Bildungsroman usually end in an epiphany and at the end of the novel Dedalus declares:
“Amen. So be it. Welcome, O life! I go to encounter for the millionth time the reality of experience and to forge in the smithy of my soul the uncreated conscience of my race.”
This body of work, “The Otherwhere” is intended as a kind of photographic bildungsroman. The German word ‘bild’ means picture. It is an artistic, poetic and sometimes whimsical journey through a watery landscape in which themes of childhood, religion, migration, a quest for home and the complexities involved in finding ones place within the world flow through the pages in an oceanic rhythm. Using a non-linear elliptical narrative, the work relies on symbols and motifs to represent these ideas through a carefully considered placing of portraits, landscapes and still life images. It is a body of work, not based on the straightforward recording of reality of everyday life, but one that provokes wider and more complex questions around nationality and belonging. The water, a metaphor for the Island, symbolizes how the country is both freeing and enslaving. It is represented most clearly in the changing light on the ocean- the light and darkness of the sea becomes bound up with the hopes and despair of a nation.

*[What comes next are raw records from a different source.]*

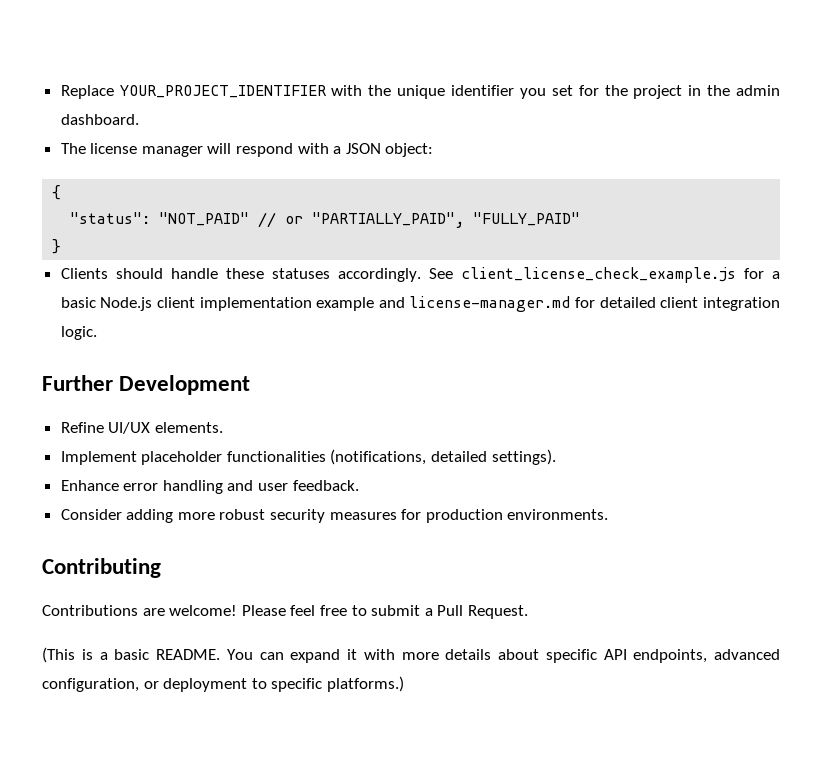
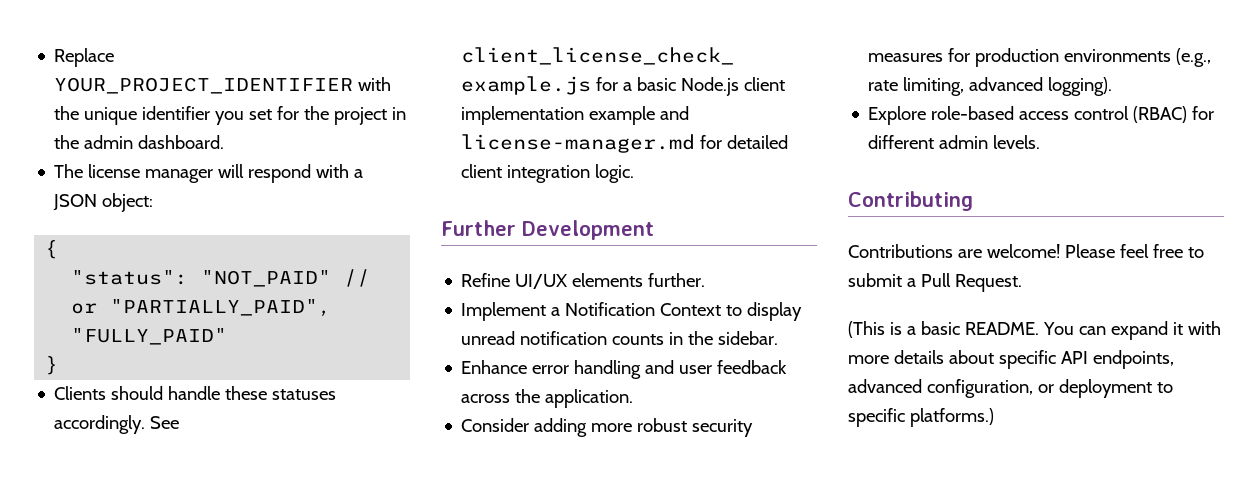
- Refine UI/UX elements.
+ Refine UI/UX elements further.
- Implement placeholder functionalities (notifications, detailed settings).
+ Implement a Notification Context to display unread notification counts in the sidebar.
- Enhance error handling and user feedback.
+ Enhance error handling and user feedback across the application.
- Consider adding more robust security measures for production environments.
+ Consider adding more robust security measures for production environments (e.g., rate limiting, advanced logging).
+ Explore role-based access control (RBAC) for different admin levels.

“ This, I think shows what being free means. Not cutting off ones ties with others but making networks out of these connections in cooperation with them. Emigres become free not when they deny their lost homeland but when they come to terms with it. “
The German philosopher,Vilem Flusser examined the notion that communication and identity are rooted in the concept of self-determination and self-realization through recognition of the other. As I embark on a journey away from Ireland to set up home somewhere else, I set out on this final road-trip to understand the place I have grown up in and am leaving. Instead of focusing on the familiar things we leave behind- home, family, friends- I decided to rely on chance encounters with strangers who in turn become representations of other journeys, like the inward one of the poet who constructs words on a page or the ‘messiah man’ who wears a crown of thorns that I met sitting in an outdoor café on a hot summer afternoon. The portraits of these strangers -short and intimate- occur on streets, at beaches, in forests and along rivers and bogs, in baths and on beds.
Connecting with strangers allows the work to also explore the concepts of chance and determinism and their relationship to human freedoms and happiness. Many of the portraits represent a quest for an ‘other’. The four year old girl growing up so fast, stands like a model before the camera representing how fleeting our childhood is. In contrast, the two workmen show a vulnerability in their pose, a reference to the fragile economic state of the country and the uncertainty of employment. The
work also makes references to escapism as a form of protest. While one man uses dressing up and recreating battles to escape from daily realities, another man’s escape from personal grief is represented by his nakedness.